You’d think no one had seen it coming. The wonder is that it isn’t a daily occurrence. Boorish behavior is. So is the uneasy proximity that is the odd, often testy mix of players and media.
Not unlike most disagreements and controversies, this one has two sides.
Both the players and media are at fault – although more blame obviously should be showered on the shover than on the shovee.
Free-agency leverage and television riches have spawned the era of the obscenely rich, obsequiously pampered professional athlete/entertainer. And too many of these individuals – especially in football and basketball – have been fawned over, lionized and enabled by a sports-celebrity culture since high school.
For many, it’s hardly a reach to become self-important and insufferable – yet forced to interact with those who lead such inglorious lives. Lives that necessarily entail queuing up for clichéd quote crumbs as if the interviewee were somebody truly important. It’s not a dynamic that begets respect.
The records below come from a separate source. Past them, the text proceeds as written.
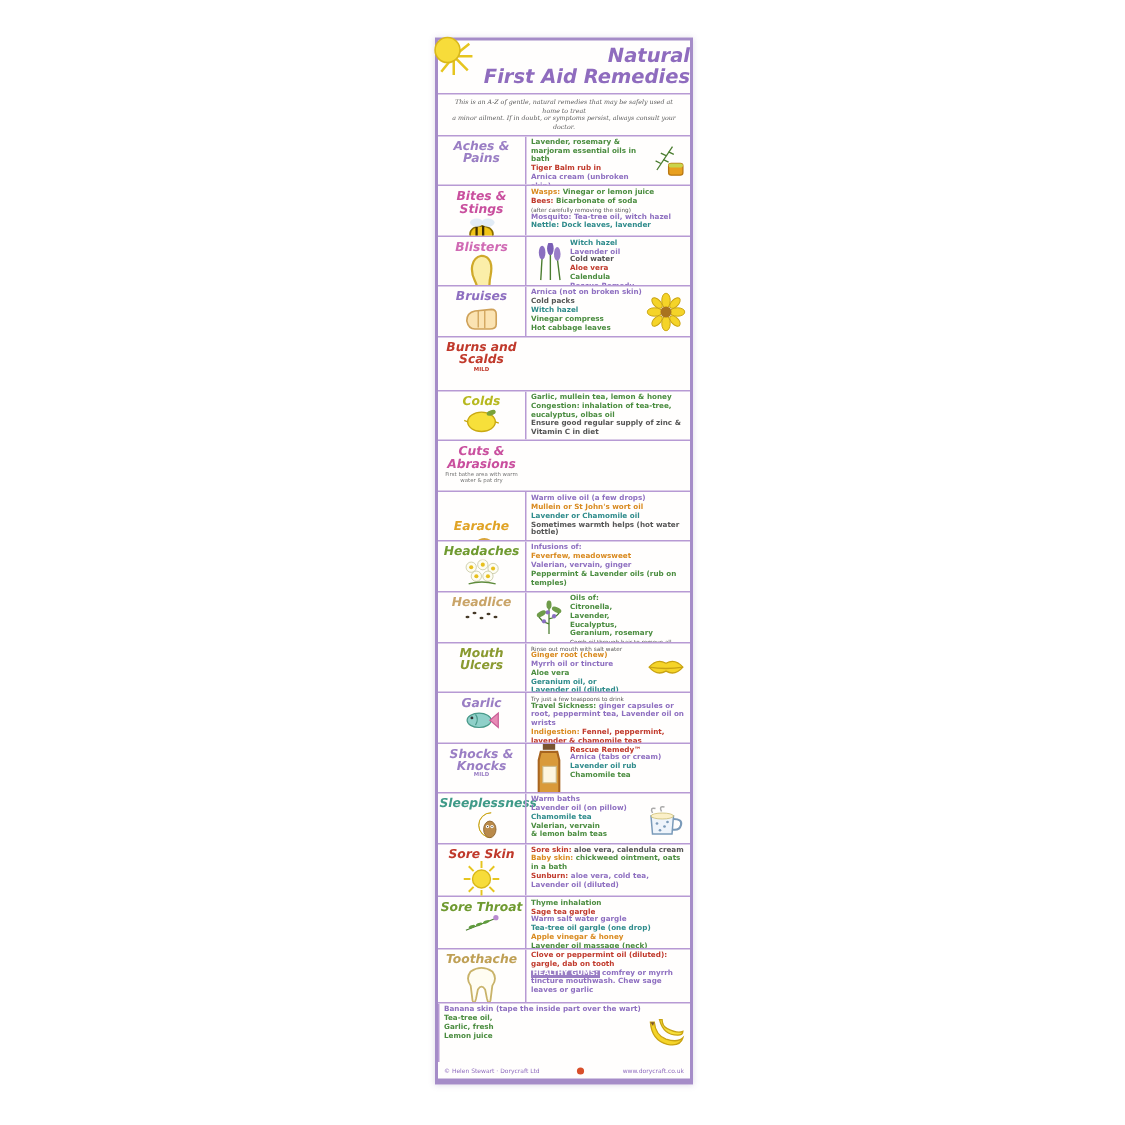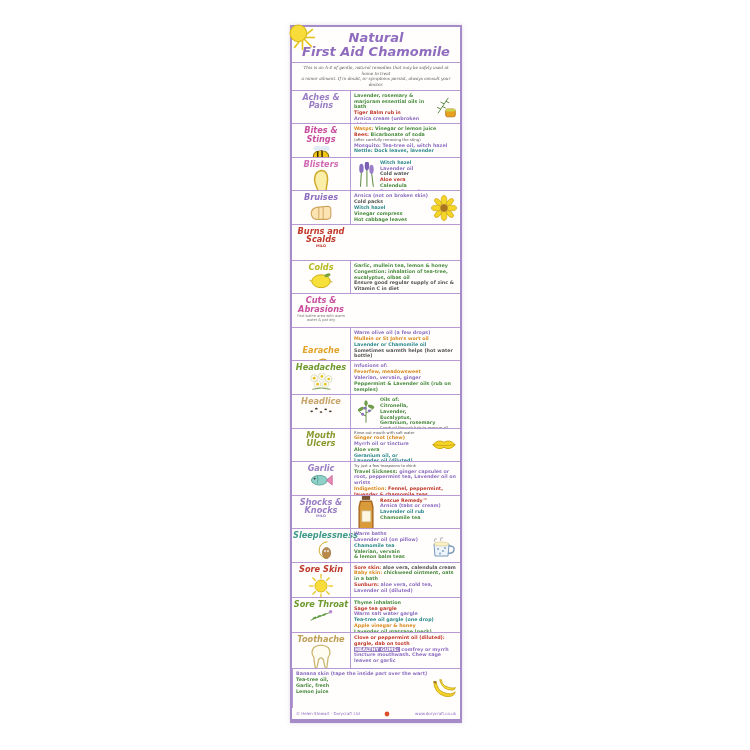--- a/index.html
+++ b/index.html
@@ -10,7 +10,7 @@
           display:flex;flex-direction:column;box-shadow:0 0 4px rgba(120,100,160,.25);}
   .sun-corner{position:absolute;top:-3px;left:-3px;width:27px;height:27px;z-index:2;}
   .sun-corner svg{width:100%;height:100%;display:block;}
-  .title-block{position:relative;text-align:center;padding-top:4px;color:#8f6cbe;border-bottom:1px solid #b79ad4;}
+  .title-block{position:relative;text-align:right;padding-top:4px;color:#8f6cbe;border-bottom:1px solid #b79ad4;}
   .t1,.t2{font-style:italic;font-weight:bold;font-size:13px;line-height:1.08;font-family:"DejaVu Sans",sans-serif;}
   .t2{padding-bottom:3px;}
   .intro{font-family:"DejaVu Serif",serif;font-style:italic;font-size:4.2px;line-height:1.35;color:#5a5a5a;

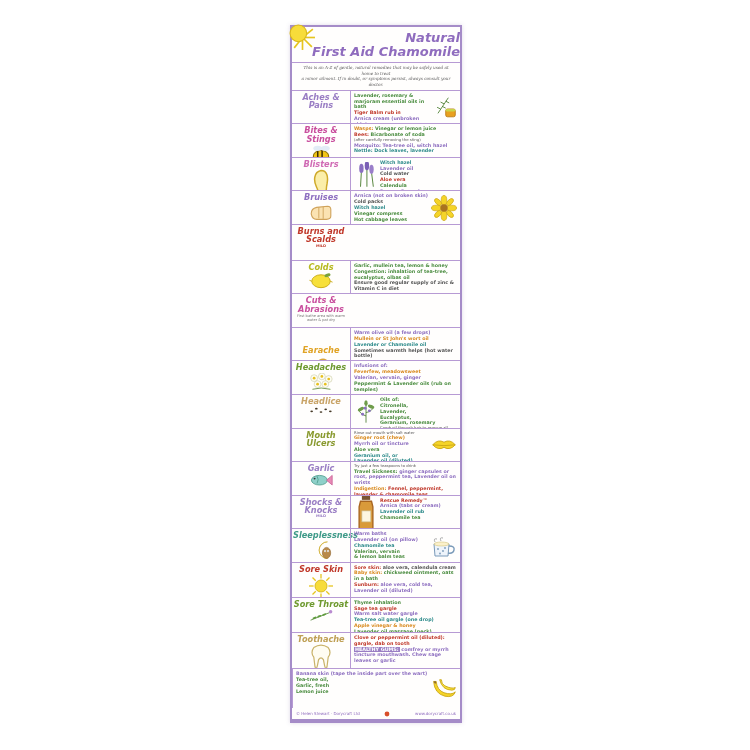--- a/index.html
+++ b/index.html
@@ -57,7 +57,7 @@
       </div>
     <div class="title-block">
       <div class="t1">Natural</div>
-      <div class="t2">First Aid Chamomile</div>
+      <div class="t2">First Aid Remedies</div>
     </div>
     <div class="intro">
       <span>This is an A-Z of gentle, natural remedies that may be safely used at home to treat</span><br>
Where else in America’s societal strata would you find such an empathy-challenged, combustible pairing as players and media? Those making seven and eight-figure annual salaries being chronicled and judged by those who don’t come close? Being criticized by those who never played well, if at all, the game they now over-cover – up close and too personal.
For their part, the media have never been more ubiquitous or intrusive. From beat reporters and in-your-face photographers to freelancers and the myriad of cable-outlet hucksters. Players, albeit rich and famous, are commodities – and somebody’s 24-7 target.
But it’s much more than the media’s sheer quantity and pervasiveness. In a bygone era, it was not unusual for local scribes to earn the moniker of “homer” — and sports departments of daily newspapers the sobriquet of “toy departments.” Now, everything is fair, so to speak, game. On the field, off the field — in the locker room, in a night club, in a courtroom, at large.
Imagine the Babe Ruth coverage by modern saturation standards.
But the media — whether probing, provoking or prying, whether astute, stupid or sycophantic – are an integral part of the business of the games athletes play for pay. Like them or not, the media are a continuous loop of constant free publicity. Game stories, sidebars, commentary, statistics, standings, odds, point spreads, injury reports. Daily, around-the-clock coverage that promotes the games, the leagues, the franchises and the players. The sort of gratis ink other industries can only salivate over.
What professional baseball, basketball and football players should do is look to NASCAR for guidance. To wit: Never take your fan base for granted. Remember that being overpaid does not make you bigger than your sport. And your sport would not be in a position to overpay you were it not for media, sponsors and fans.
NASCAR drivers know that it takes more than skilled driving and a talented crew to separate them from garden variety gear heads with lots of speeding tickets.
In addition to his anger management classes, Kenny Rogers should be made to take notes on NASCAR and at least act like he realizes how lucky he is.